2. What Drucker Teaches:
Drucker teaches the precise element missing from Kopra, albeit outside of an advertising context. It discloses a natural language processing (NLP) system that improves its own accuracy over time. It teaches:

  • Using a statistical model to interpret user utterances.
  • Tracking user interactions and feedback (such as when a user clarifies an ambiguous request).
  • Using this feedback to update or retrain the underlying statistical model.
  • Using the updated model to more accurately interpret subsequent user utterances.

Drucker's core teaching is a feedback loop for improving the fundamental natural language understanding (NLU) capability of a system based on user behavior.

3. Motivation to Combine Kopra and Drucker:
A person of ordinary skill in the art in 2007, working to improve a voice-based services platform like the one described by Kopra, would have been highly motivated to combine it with the NLU improvement techniques taught by Drucker. The motivation is to enhance the overall performance, personalization, and perceived intelligence of the voice assistant.

  • Problem Faced by the PHOSITA: The PHOSITA working with Kopra's system would have a rich source of user preference data derived from ad interactions. This data provides strong, implicit signals about a user's interests (e.g., a user who interacts with ads for Italian restaurants is likely interested in Italian food). The PHOSITA's goal is to make the entire system, not just the advertising component, more useful and accurate for the user.
  • Solution Provided by Drucker: Drucker provides an explicit method for improving NLU accuracy by feeding user interaction data back into the interpretation model.
  • Obvious Combination: A PHOSITA would recognize that the user preference data being collected in Kopra's system for ad selection could also be used to resolve ambiguity and improve the core interpretation of user speech, as taught by Drucker. For example, if a user's profile in the Kopra system shows a history of interacting with ads for "Marriott" hotels, and the user later issues the ambiguous utterance "Book me a room at the hotel near the airport," the PHOSITA would be motivated to apply Drucker's method. They would use the profile data to update the NLU model to interpret "the hotel" as more likely referring to "Marriott."

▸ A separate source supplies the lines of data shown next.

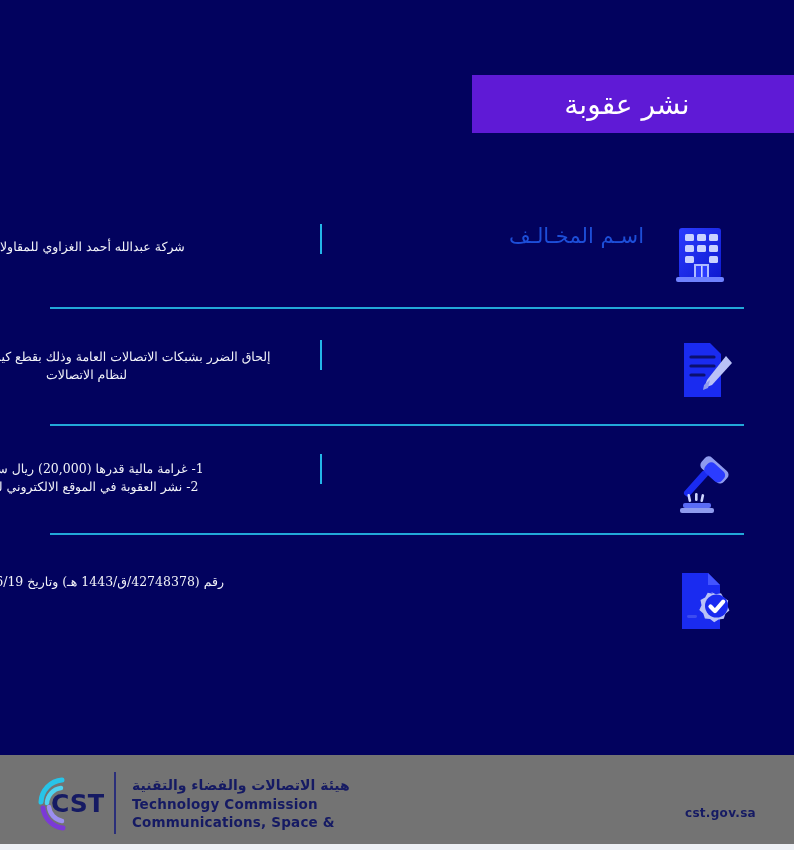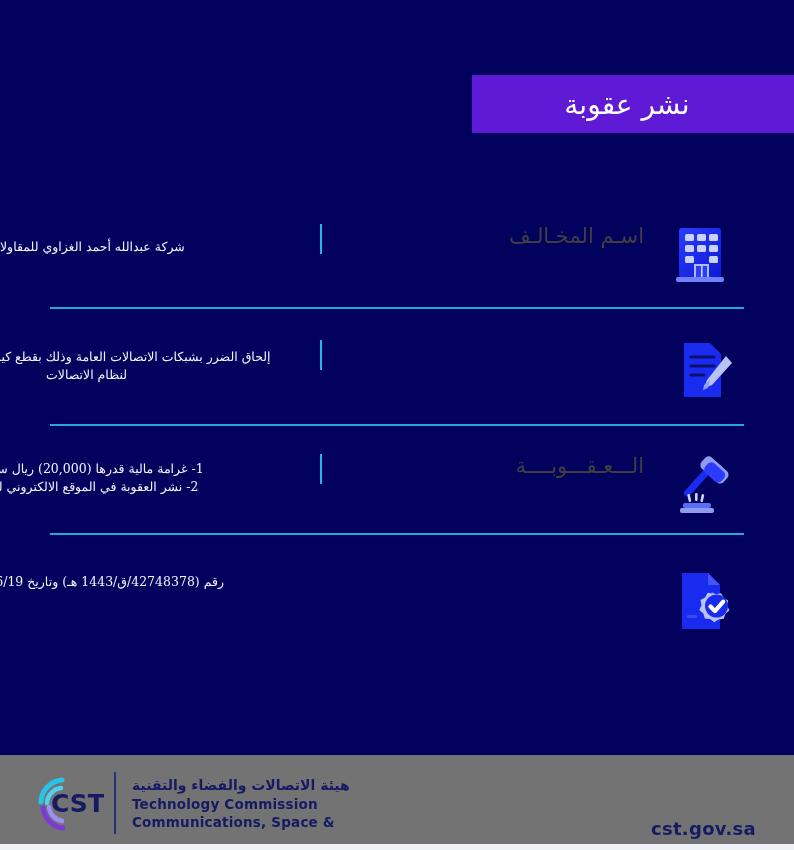--- a/index.html
+++ b/index.html
@@ -68,7 +68,7 @@
     width: 330px;
     text-align: right;
     direction: rtl;
-    color: #404040;
+    color: #1d4ed8;
     font-size: 21px;
     line-height: 29px;
     padding-right: 6px;

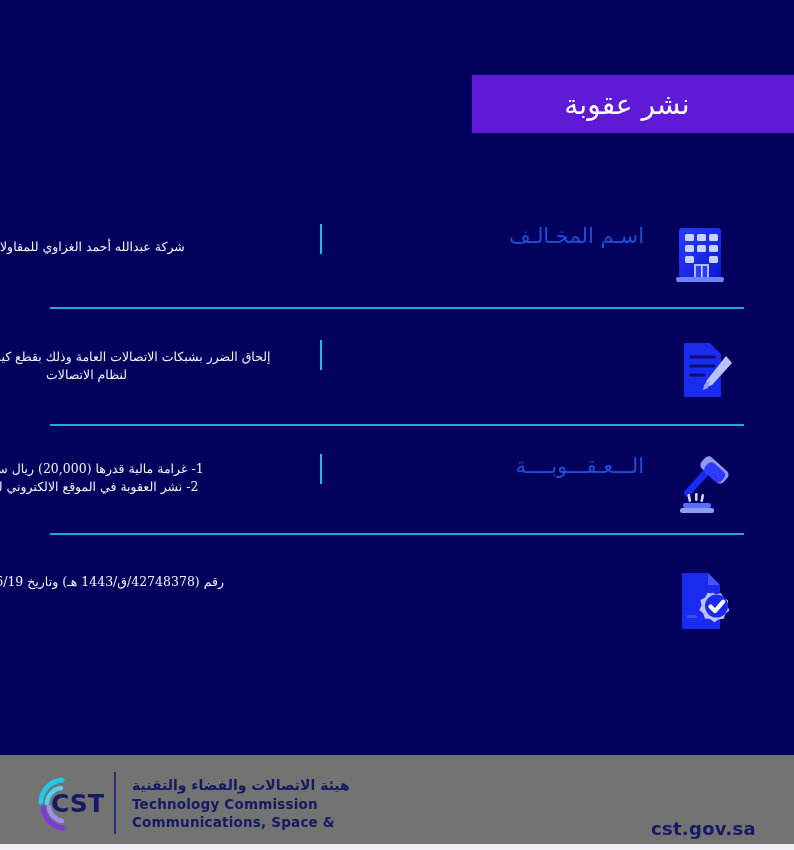--- a/index.html
+++ b/index.html
@@ -248,7 +248,6 @@
       </div>
       <div class="label-cell">
         <div class="label-bar" style="height:30px;"></div>
-        <span>الـــعـقـــوبــــة</span>
       </div>
       <div class="value-cell" style="top:8px;">
         <div>1- غرامة مالية قدرها (20,000) ريال سعودي</div>

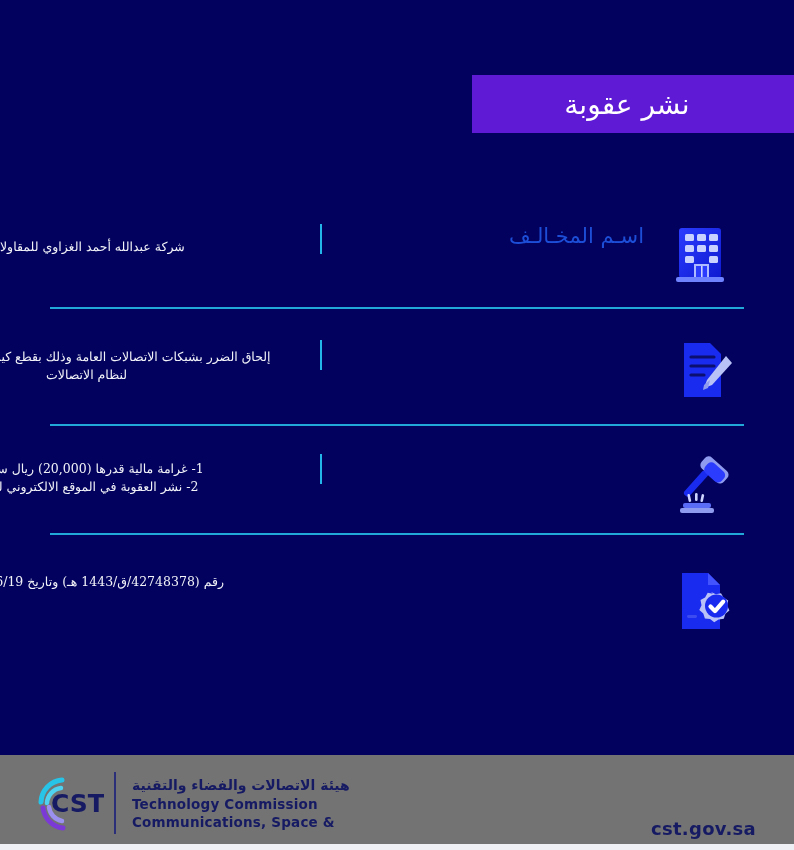--- a/index.html
+++ b/index.html
@@ -147,9 +147,9 @@
   }
   .site-url {
     position: absolute;
-    right: 38px; top: 63px;
+    right: 38px; top: 51px;
     color: #151a63;
-    font-size: 18px;
+    font-size: 12px;
     font-weight: bold;
     letter-spacing: 0.3px;
   }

This combination would not just result in a better-selected advertisement, but a better, more accurate fulfillment of the user's primary request. The motivation is to leverage a valuable, already-collected data source (ad interactions) to improve the core functionality (NLU) of the system, creating a more seamless and personalized user experience. A PHOSITA would have had a reasonable expectation of success, as Drucker teaches how statistical models can be updated with new data, and the ad interaction history from Kopra is simply another stream of user behavioral data.